O ministro Luiz Philippe Vieira de Mello Filho, presidente do Tribunal Superior do Trabalho (TST), alertou sobre o sistema remuneratório da magistratura brasileira. O presidente do TST afirma que os vencimentos estão fora dos “limites de contenção”. Segundo o ministro, essa situação crítica “impacta a credibilidade, a legitimidade e a autoridade” do Poder Judiciário, demandando uma “clarificação de forma bem objetiva e sem tergiversação”.

REMUNERAÇÕES INDIRETAS

Em entrevista, Vieira de Mello Filho defendeu a urgência de uma transparência absoluta nos salários dos juízes.

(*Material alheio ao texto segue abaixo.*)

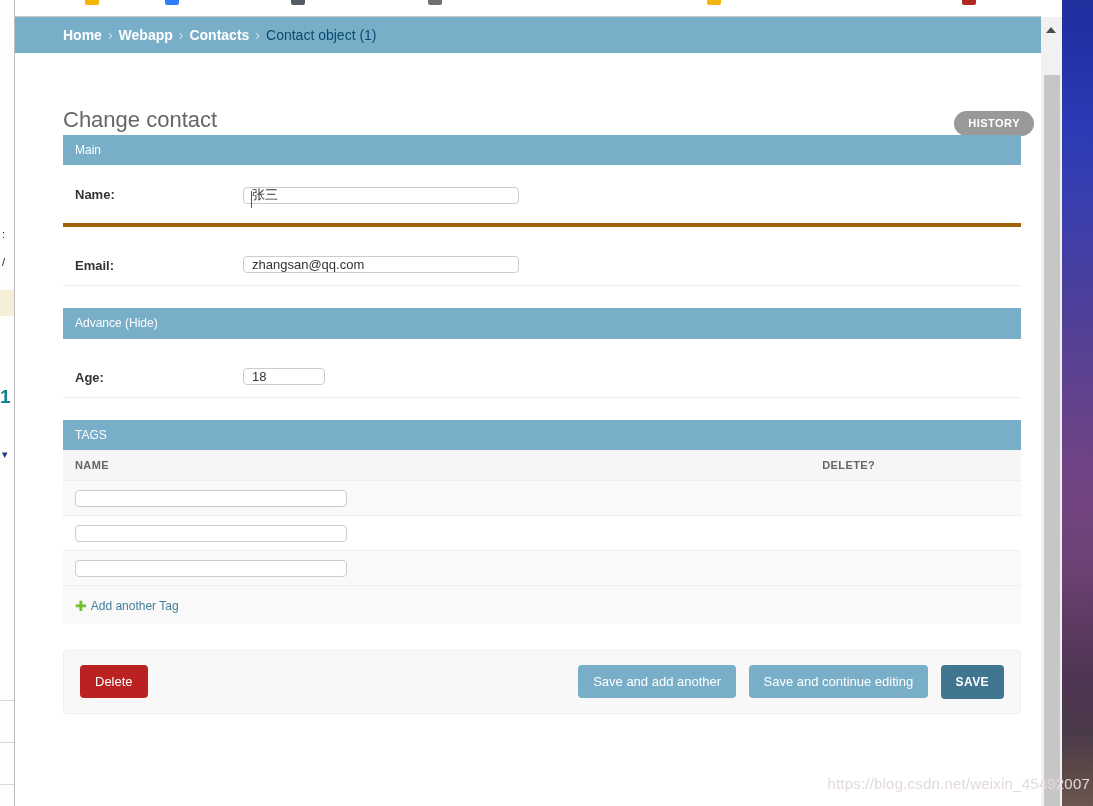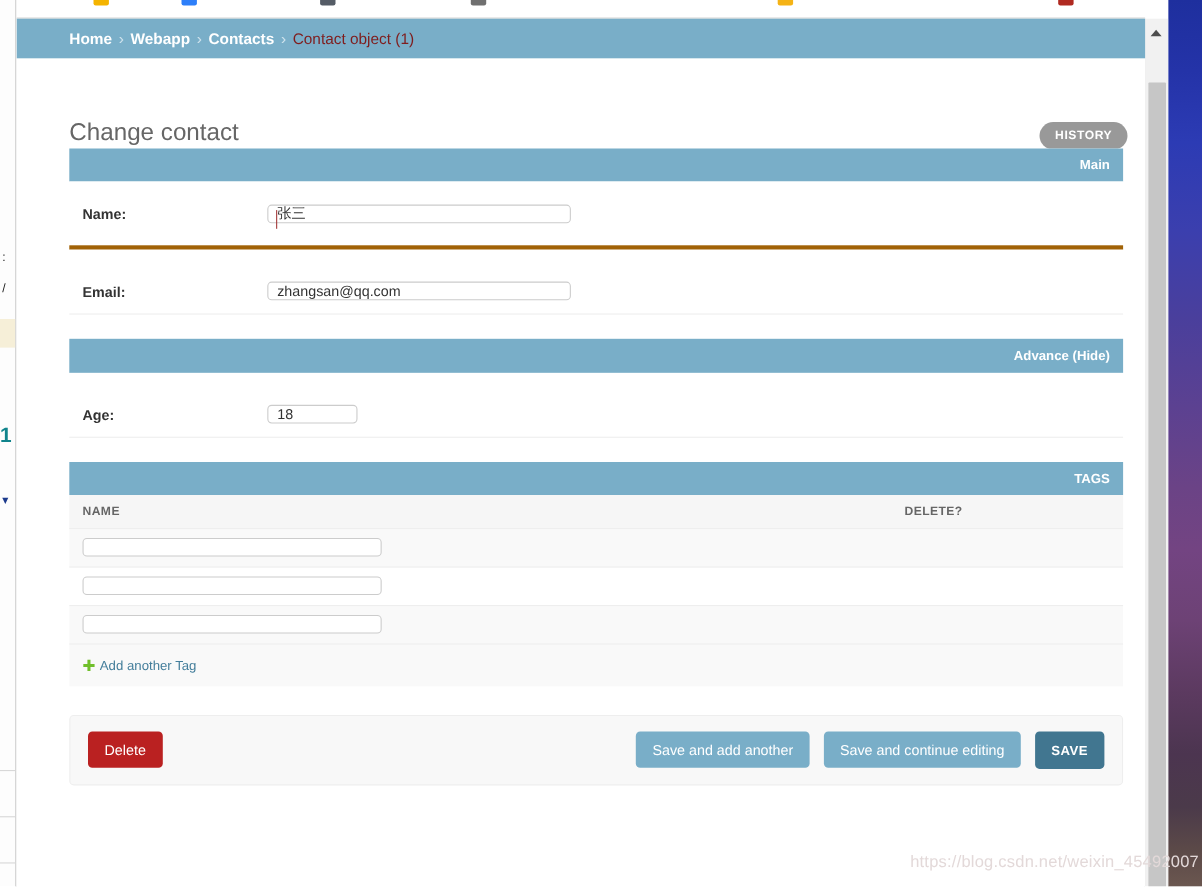"Contact object (1)" #breadcrumb-bar .crumb-current { color: #7f1d1d -> #0c4a6e }
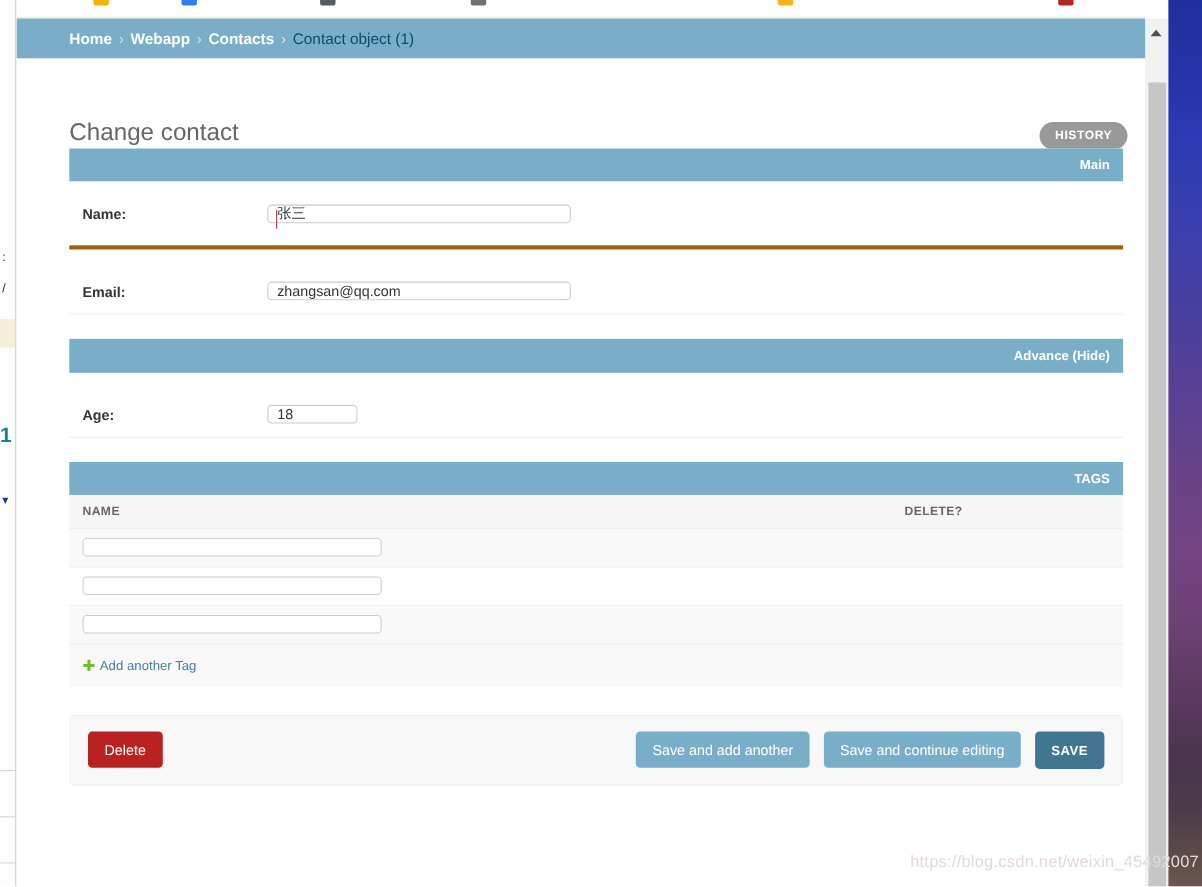"HISTORY" #history-button { right: 16px -> 7px }
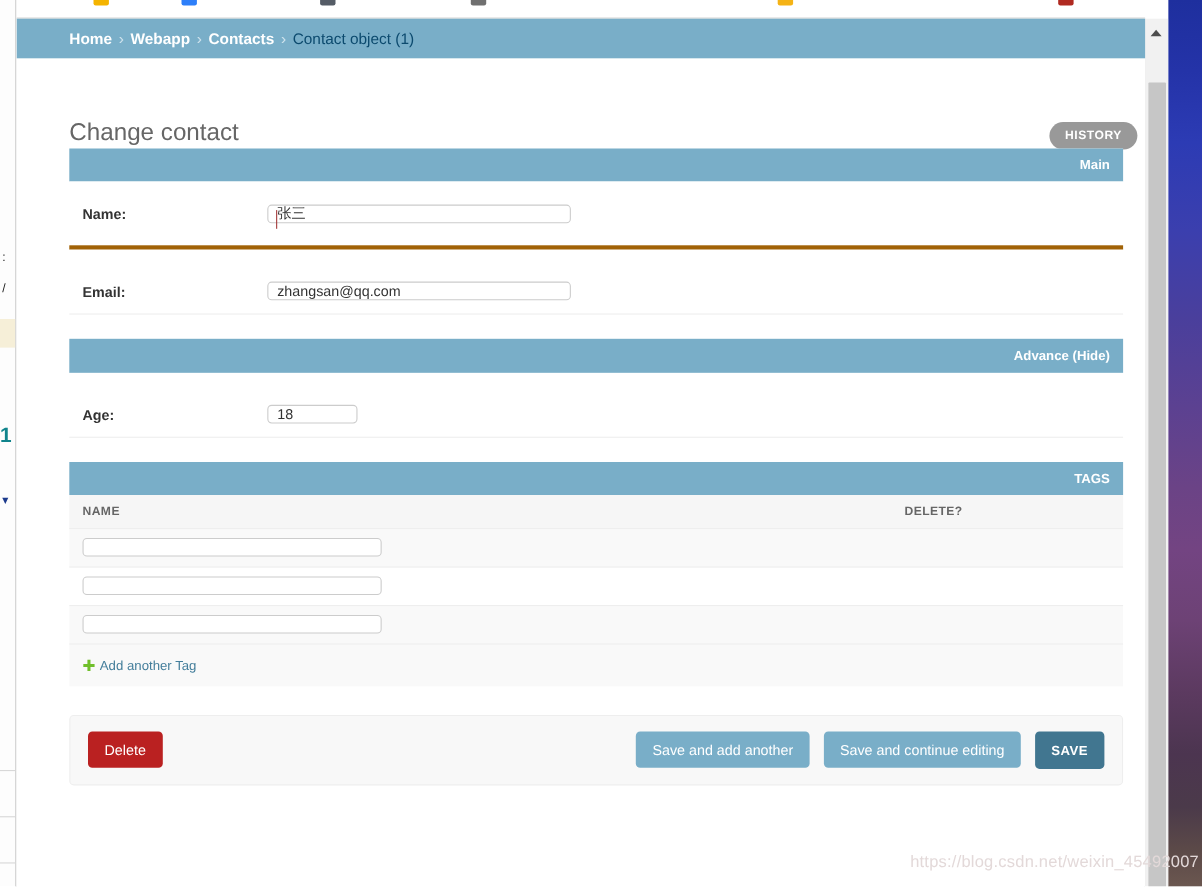"Main" .module-header { font-weight: bold -> normal; text-align: right -> none }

O contexto jurídico-institucional da remuneração foi central em sua crítica. O ministro questionou a prática de magistrados buscarem “remunerações indiretas com palestras pagas” e atividades afins, classificando-a como “absolutamente conflitante com os interesses do exercício da jurisdição”.

"Não podemos ser ‘coaches’. Nossa remuneração não pode ser resolvida por nós mesmos, tem que ser resolvida por uma PEC [Proposta de Emenda à Constituição] que coloque as possibilidades", defendeu o presidente do TST.

GRATIFICAÇÕES

O ministro reconheceu que algumas gratificações são imprescindíveis por sua natureza excepcional, como o adicional por comarca de difícil localização. Contudo, ele enfatizou que tais verbas devem ser a exceção, não a regra, citando a questão do acúmulo de varas por falta de magistrados como uma das poucas situações que justificam remunerações específicas.

O posicionamento do presidente do TST coloca em pauta a discussão sobre o controle dos vencimentos na magistratura, frequentemente alvo de questionamentos públicos sobre valores recebidos acima do teto constitucional por meio de verbas indenizatórias e benefícios.